Encerrou-se em 31 de dezembro de 2014 o prazo previsto no art. 218, §§ 3º e 4º, inc. VI, da Resolução nº 414/2010, concedido pela Agência Nacional de Energia Elétrica (Aneel), para que todas as concessionárias de energia elétrica concluam, sem ônus, a transferência aos Municípios do sistema de iluminação pública de forma a permitir que a prestação dos serviços de iluminação pública sejam realizados, doravante, pela Comuna.

De acordo com a disciplina assentada no referido dispositivo regulamentar, os Municípios receberão o parque de iluminação pública, fato que implicará que a gestão, manutenção e administração dos serviços de iluminação pública sejam realizadas pelo ente municipal, sem interferência da concessionária local, cuja função será apenas e tão somente fornecer a energia elétrica necessária para o funcionamento dos equipamentos trespassados. Em relação ao patrimônio a ser transferido ao Município, verificam-se o relé fotoelétrico (necessário para propiciar o acendimento automático da lâmpada); braço; reator; cúpula ou luminária; soquete e lâmpada. Grife-se que o poste não é objeto de transferência, salvo se ele for específico para iluminação (poste ornado, por exemplo).

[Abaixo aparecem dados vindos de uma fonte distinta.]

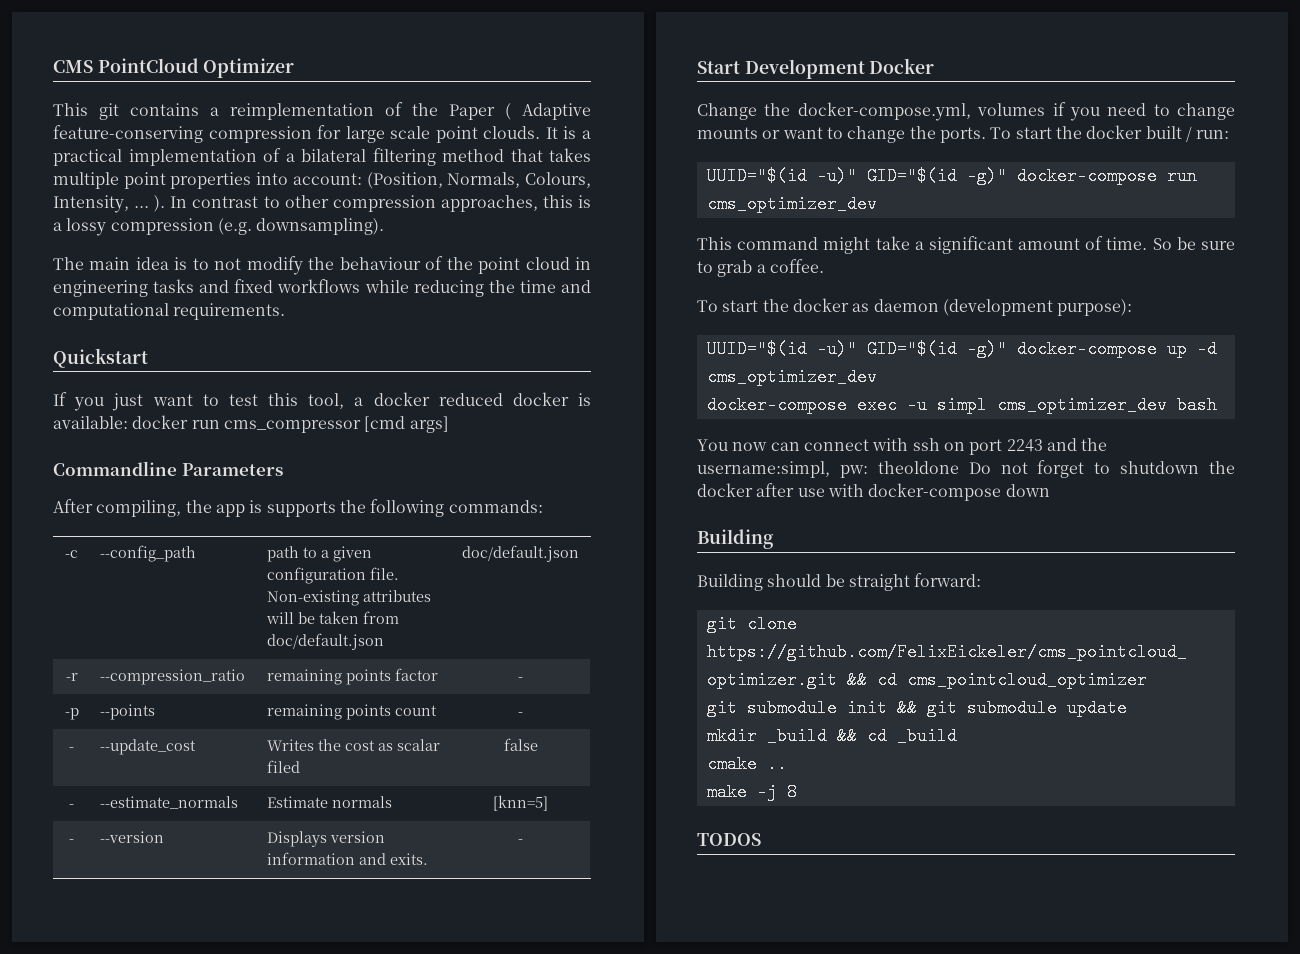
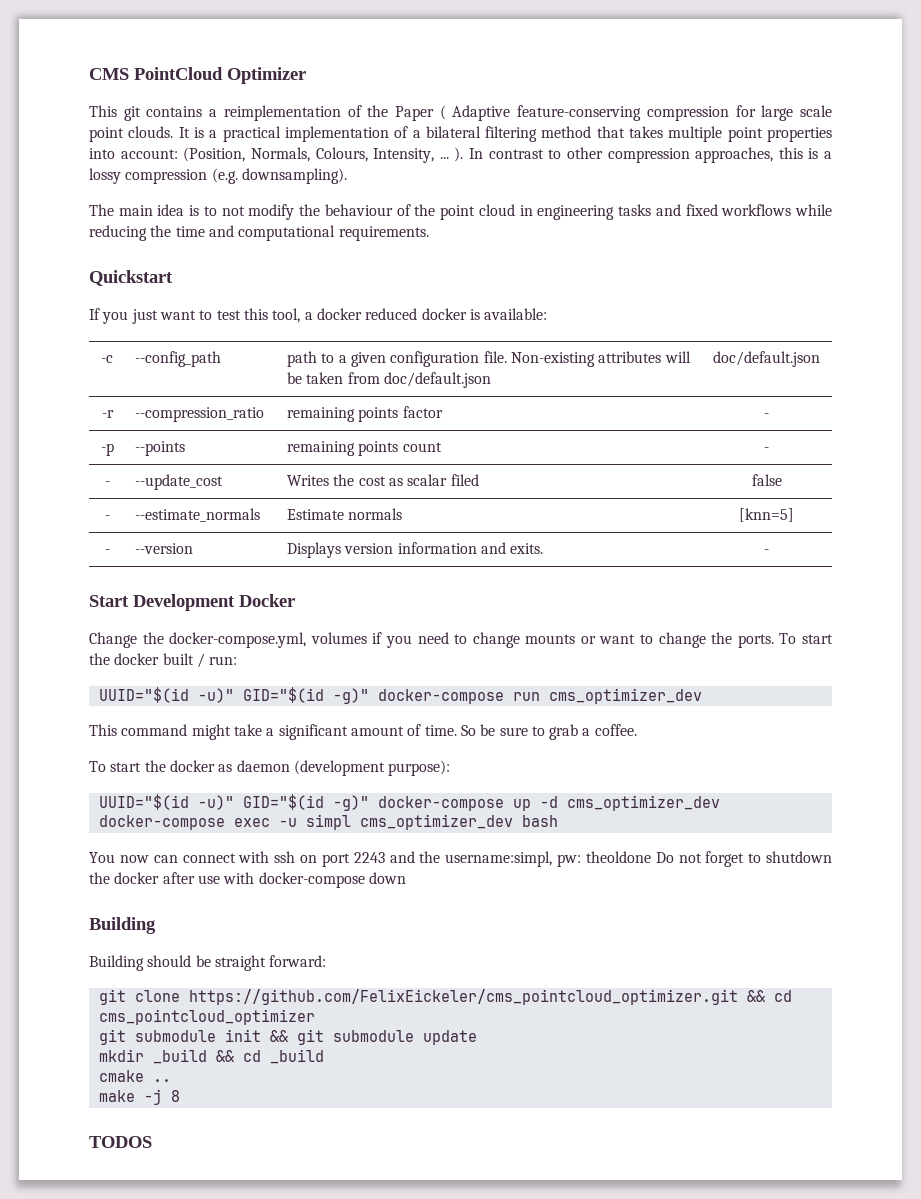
[132,415,449,433] [53,461,283,476] [53,499,543,517] docker run cms_compressor [cmd args] // Commandline Parameters // After compiling, the app is supports the following commands: -> (548, 314) none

Acerca das novas funções a serem desempenhadas pela Administração Pública Municipal, destaca o advogado Alfredo Gioielli: “gestão, manutenção de todo sistema de distribuição, atendimento, operação e reposição de lâmpadas, suportes, chaves, troca de luminárias, reatores, relés, cabos condutores, braços e materiais de fixação e conexões elétricas” (Municipalização de iluminação pública pela Aneel é ilegal. Disponível em: <http://http://www.conjur.com.br/2013-mar-21/alfredo-gioielli-municipalizacao-iluminacao-publica-aneel-ilegal>. Acesso em: 22 out. 2014).

Sem adentrar na polêmica relacionada à forma como ocorreu a transferência do parque de iluminação pública à Comuna, verifica-se que a determinação da Aneel repousa no fato de que os Municípios, conforme estabelece o art. 30, inc. V, da CF/1988, detêm a atribuição de organizar e prestar serviços públicos de interesse local, inserindo-se aí a iluminação pública.

Em relação às benesses vislumbradas com tal transferência, destaca-se que a municipalização dos serviços de iluminação pública poderá gerar a prestação de serviços mais eficientes e planejados, haja vista o maior controle da Administração na operação. Nesse sentido, grife-se que tal rapidez na prestação de manutenção corretiva e preventiva do parque de iluminação pública garantirá segurança à população, vez que os locais pouco iluminados ou sem iluminação são os mais propensos para cometimento de crimes de toda sorte. Demais disso, com a prestação de serviços públicos realizada pelo Município, poderão ser implementadas medidas que garantam a redução de consumo da energia, gerando economia ao Erário, a exemplo da substituição das lâmpadas incandescentes, que consomem mais energia elétrica, por lâmpadas do tipo LED ou fluorescente, cujo consumo é reduzido. Outrossim, poderá, ainda, ser substituída a matriz energética, dada a possibilidade do uso de energia solar e eólica, em detrimento da elétrica, para a iluminação.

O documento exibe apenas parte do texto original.